Cette opération, menée par la CIA américaine et d'autres services occidentaux, visait à endiguer la prolifération vers des Etats comme la Corée du Nord - qui vient de réaliser un essai nucléaire -, l'Iran ou la Libye. Depuis 2004, des enquêtes judiciaires ont été ouvertes dans plusieurs pays: outre les frères Tinner et leur père, Friedrich, elles visent un Allemand qui résidait près de Saint-Gall et un ingénieur suisse basé en Afrique du Sud. Tous sont soupçonnés d'avoir voulu fournir à la Libye des composants servant à la fabrication d'une arme nucléaire.
Mais la famille Tinner a peut-être joué un rôle plus positif dans cette affaire. Dans son édition du 30 octobre, l'hebdomadaire américain Newsweek affirme qu'Urs Tinner a travaillé comme «informateur de la CIA» dès les années 1990, avant d'infiltrer le réseau Khan. La proximité de Newsweek avec les milieux américains du renseignement donne une crédibilité nouvelle à cette information, déjà relayée l'an dernier par des médias allemands et alémaniques.
Il y a mieux: selon une source américaine, les Etats-Unis et la Suisse auraient noué des contacts «au plus haut niveau» pour permettre aux Tinner de ne pas croupir trop longtemps dans les geôles helvétiques. Côté suisse, le dossier serait géré directement par le ministre de la Justice, Christoph Blocher.
Des questions informelles pour un cas délicat
Le 12 juillet, ce dernier s'est rendu à Washington pour y signer un accord antiterroriste. Le cas Tinner a-t-il été abordé à cette occasion? Difficile à dire, car comme le note un fonctionnaire suisse, «Christoph Blocher a l'habitude de tenir ses cartes très près de la poitrine». Le porte-parole du conseiller fédéral, Livio Zanolari, se montre prudent: lui-même n'était pas à Washington et ignore si des questions ne figurant pas à l'ordre du jour officiel ont été discutées. Mais selon un diplomate américain, il est fréquent que de nombreux sujets soient évoqués informellement lors de tels voyages.

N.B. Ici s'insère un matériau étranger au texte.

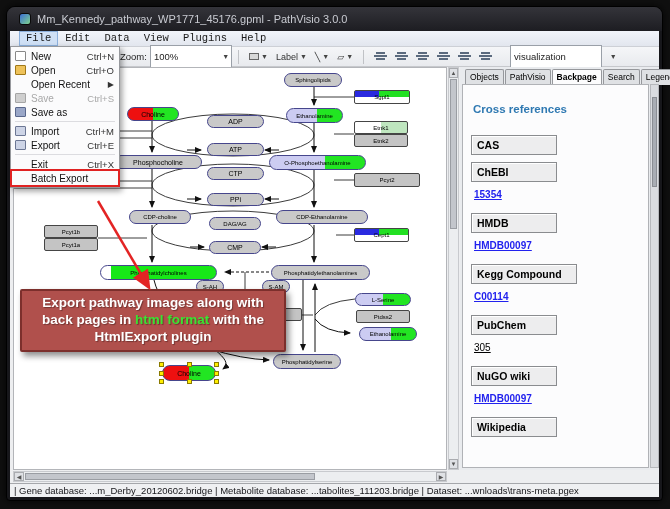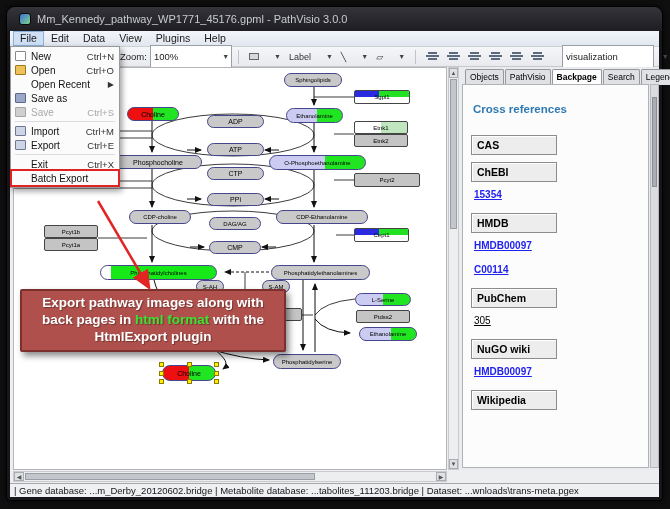--- a/index.html
+++ b/index.html
@@ -19,8 +19,8 @@
 
   
   .menubar { position:absolute; left:0; top:0; width:100%; height:16px; display:flex;
-             align-items:flex-end; padding-left:3px; font-size:10.5px; color:#1a1a1a;
-             background:linear-gradient(#f2f5fb,#e2e6ee); border-bottom:1px solid #cdd0d6; }
+             align-items:flex-end; padding-left:9px; font-size:10.5px; color:#1a1a1a;
+             background:linear-gradient(#f2f5fb,#e2e6ee); border-bottom:1px solid #cdd0d6;font-family:Liberation Mono, monospace; }
   .menu-item { padding:1px 7px 2px; }
   .menu-item.open { background:#cfe0f5; border:1px solid #8cb0dc; padding:0 6px 1px; }
 

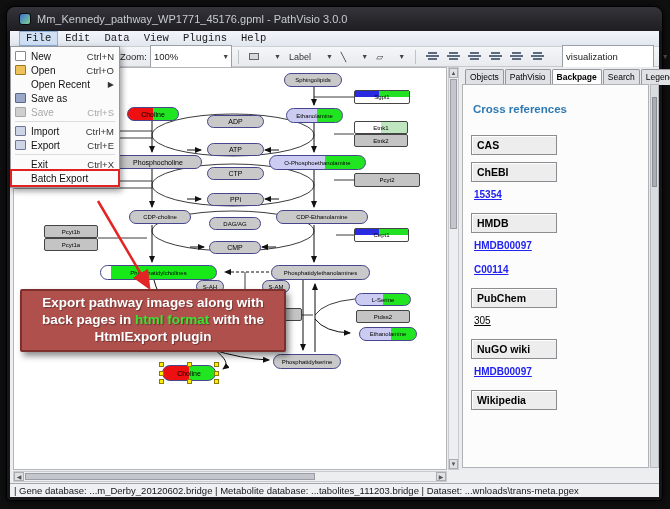--- a/index.html
+++ b/index.html
@@ -34,7 +34,7 @@
               border:1px solid #9aa0a8; height:23px; padding:0 3px; font-size:9.5px;gap:40px; }
   .tb-combo .arr { font-size:7px; color:#444; margin-left:4px; }
   .tb-sep { width:1px; height:14px; background:#c0c2c6; margin:0 6px; }
-  .tb-btn { display:flex; align-items:center; gap:15px; border:1px solid transparent; padding:7px 3px;
+  .tb-btn { display:flex; align-items:center; gap:2px; border:1px solid transparent; padding:7px 3px;
             height:16px; font-size:9px; color:#333; }
   .tb-btn .arr { font-size:7px; color:#444; }
   .mini-node { width:10px; height:7px; background:#d8d8d8; border:1px solid #666; }

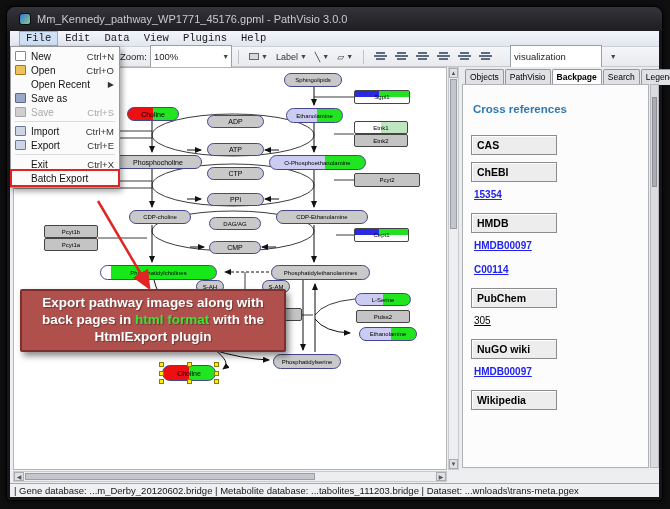--- a/index.html
+++ b/index.html
@@ -425,14 +425,14 @@
         <span class="fm-label">Open Recent</span>
         <span class="fm-sub">▶</span>
       </div>
-      <div class="fm-item">
-        <span class="mi save-disk"></span>
-        <span class="fm-label">Save as</span>
-      </div>
       <div class="fm-item disabled">
         <span class="mi save-disk gray"></span>
         <span class="fm-label">Save</span>
         <span class="fm-short">Ctrl+S</span>
+      </div>
+      <div class="fm-item">
+        <span class="mi save-disk"></span>
+        <span class="fm-label">Save as</span>
       </div>
       <div class="fm-sep"></div>
       <div class="fm-item">

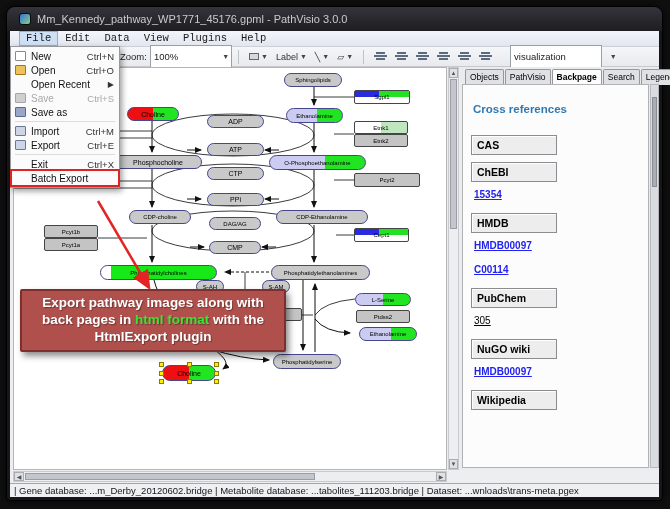--- a/index.html
+++ b/index.html
@@ -383,6 +383,7 @@
               <div class="section-value link">15354</div>
               <div class="section-box">HMDB</div>
               <div class="section-value link">HMDB00097</div>
+              <div class="section-box">Kegg Compound</div>
               <div class="section-value link">C00114</div>
               <div class="section-box">PubChem</div>
               <div class="section-value">305</div>

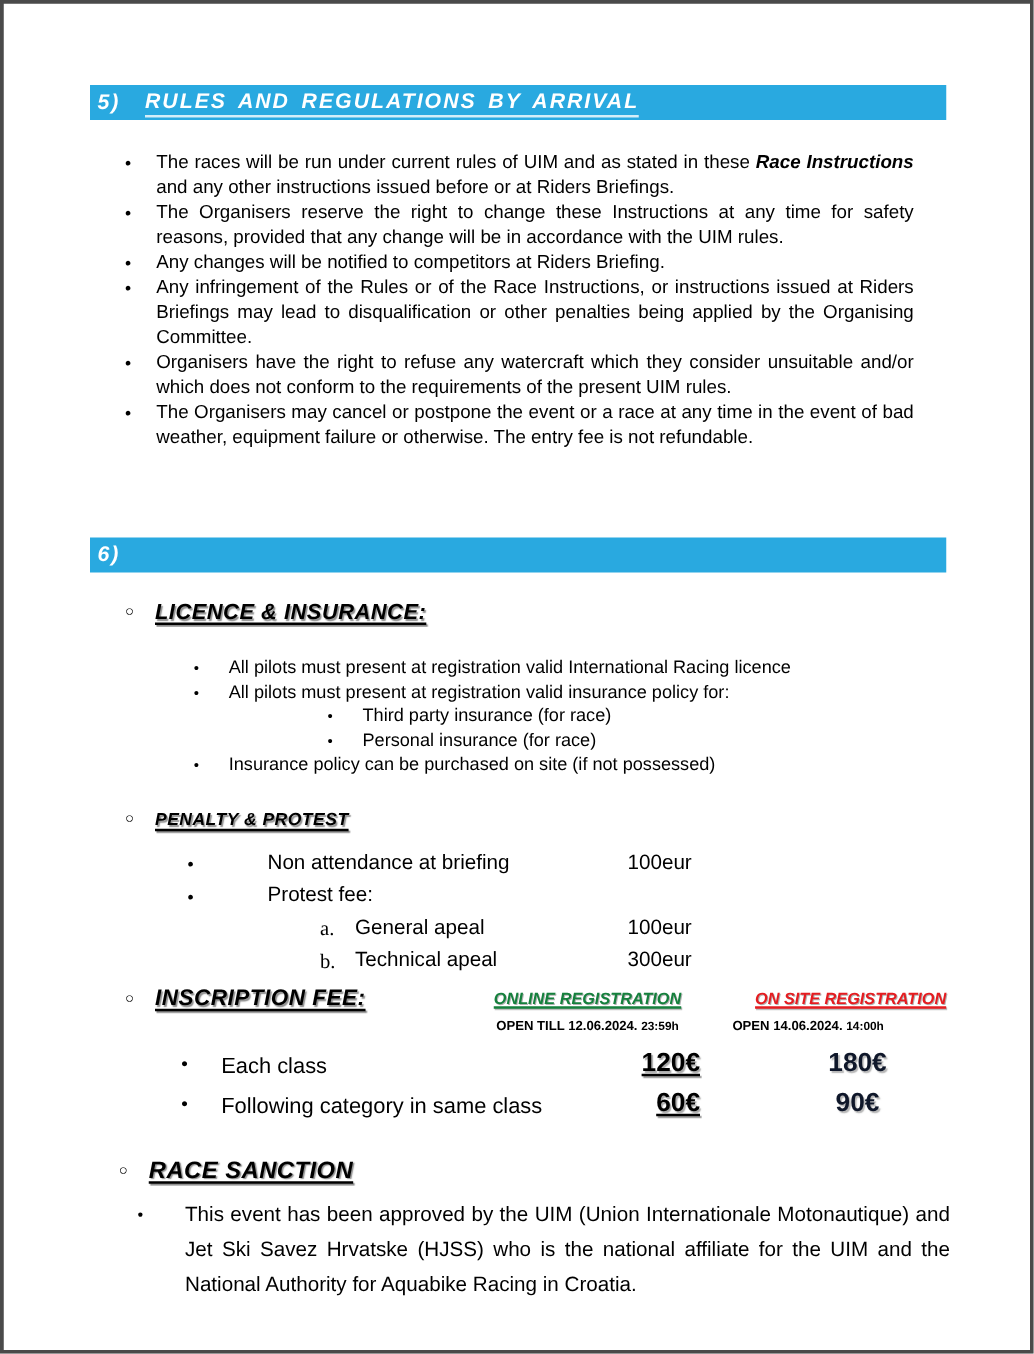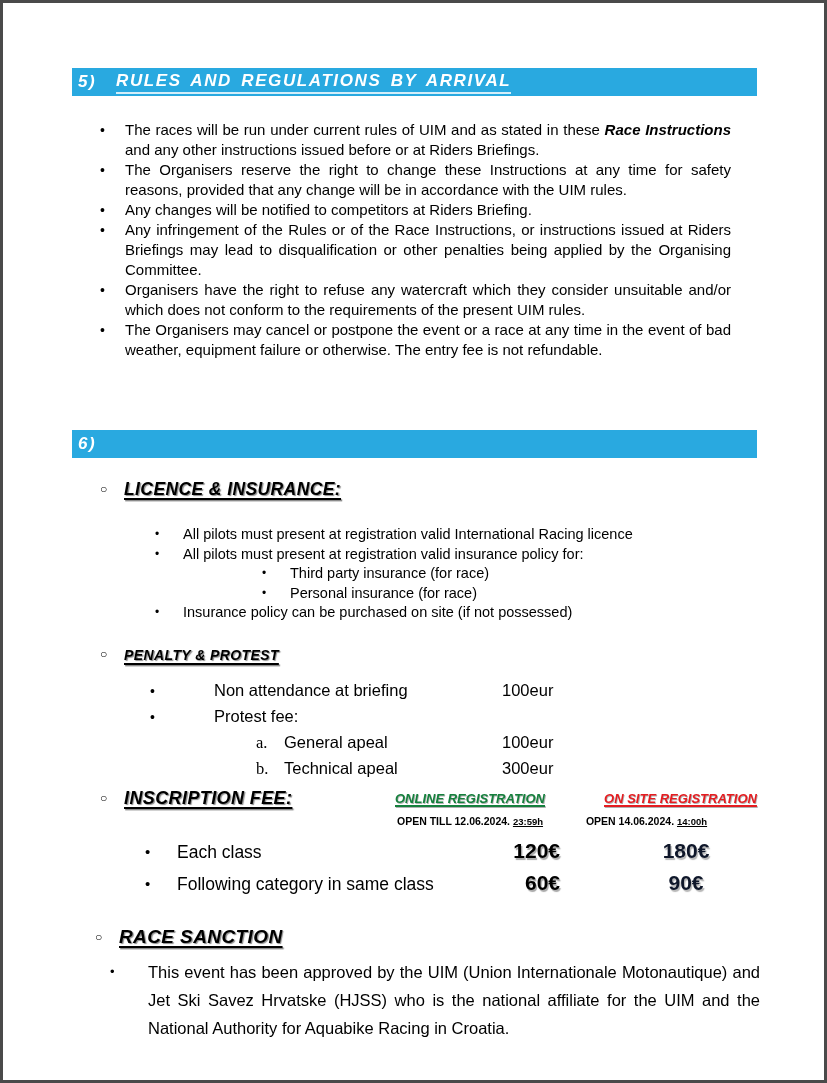--- a/index.html
+++ b/index.html
@@ -68,7 +68,7 @@
   .fee-sub { position:absolute; font-size:10.5px; font-weight:bold; text-align:center; }
   .fee-sub.online { left:383px; width:168px; top:0; }
   .fee-sub.onsite { left:561px; width:165px; top:0; }
-  .fee-sub .tm { font-size:9.5px;text-decoration:underline; }
+  .fee-sub .tm { font-size:9.5px; }
   .fee-row { position:absolute; left:0; width:780px; height:28px; font-size:17.5px; }
   .fee-row .bullet { position:absolute; left:142px; font-size:15px; top:1px; }
   .fee-row .lbl { position:absolute; left:174px; }

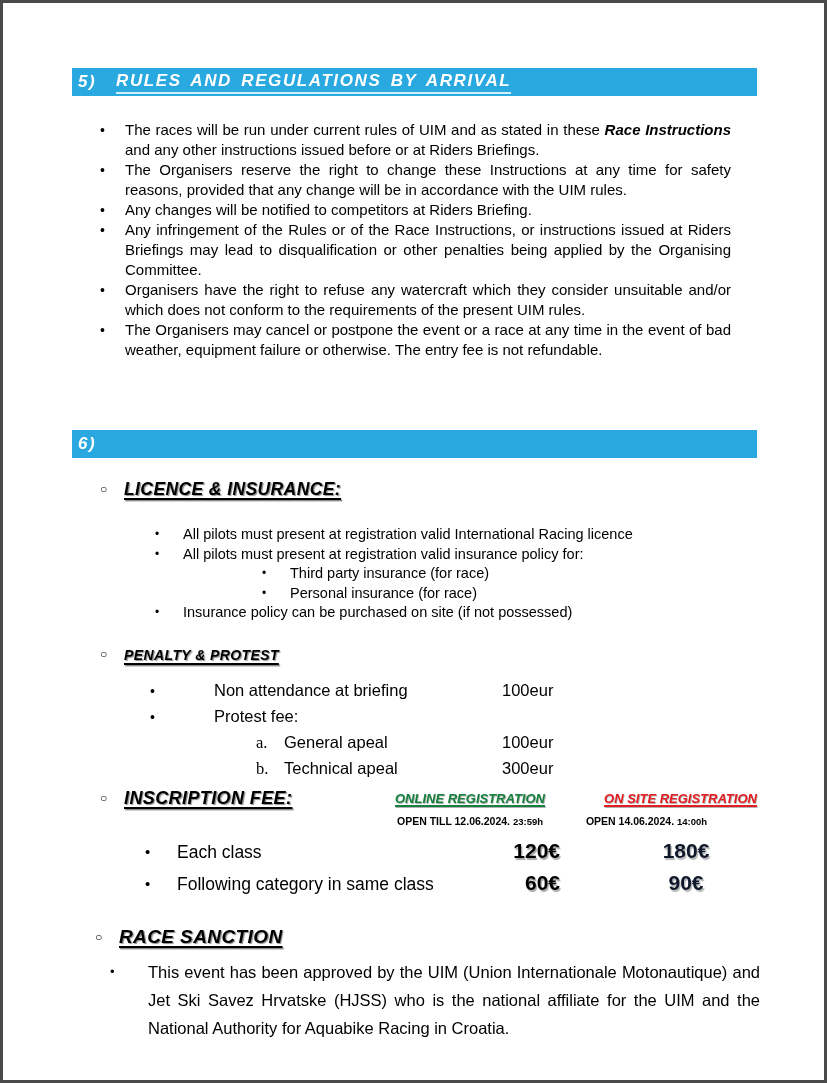--- a/index.html
+++ b/index.html
@@ -76,7 +76,7 @@
     position:absolute; font-size:21px; font-weight:bold; top:-3px;
     text-shadow:1.3px 1.6px 1px rgba(0,0,0,0.35);
   }
-  .fee-price.online { left:440px; width:117px; text-align:right; }
+  .fee-price.online { left:440px; width:117px; text-align:right;text-decoration:underline; }
   .fee-price.onsite { left:613px; width:140px; text-align:center; color:#0f172a;
     text-shadow:1.3px 1.6px 1px rgba(120,120,120,0.55); }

Le Temps a interrogé l'un des avocats de la famille Tinner, Roman Boegli, sur les liens supposés de ses clients avec la CIA. «Quand nous serons prêts à donner des informations sur ce point, explique-t-il, nous vous contacterons.»
Le cas Tinner pose des problèmes délicats aux autorités suisses. Quelles que soient leurs relations avec les services américains, il paraît impossible d'abandonner purement et simplement les poursuites contre Urs, son frère Marco et leur père Friedrich, qui sont accusés de violation de la loi fédérale sur l'exportation de matériel de guerre.
Les autorités suisses se refusent à tout commentaire
D'autre part, que savait Berne des contacts de la famille saint-galloise avec la CIA, qui pourraient s'apparenter à de l'espionnage? Selon la source américaine citée plus haut, les autorités suisses ont bien eu vent de quelque chose: «Urs von Daeniken [ndlr: vice-directeur de l'Office fédéral de la police (fedpol)] a appelé Washington pour dire que la Suisse savait ce que faisait la CIA.» L'Office en question a refusé de commenter cette information.
Les Tinner n'ont pas toujours été des clients faciles pour la justice helvétique. Des arrêts rendus en 2005 par le Tribunal pénal fédéral montrent que Friedrich, le père, a refusé d'aider les enquêteurs à décrypter le contenu de son ordinateur personnel. Il aurait aussi tenté de faire parvenir une lettre cachée dans une boîte de couleurs à l'un de ses fils emprisonnés.
Leur mère, elle, s'interroge: si Urs et Marco travaillaient pour la CIA, pourquoi doivent-ils rester en prison? «C'est bien la question que je me pose», confie-t-elle en soupirant.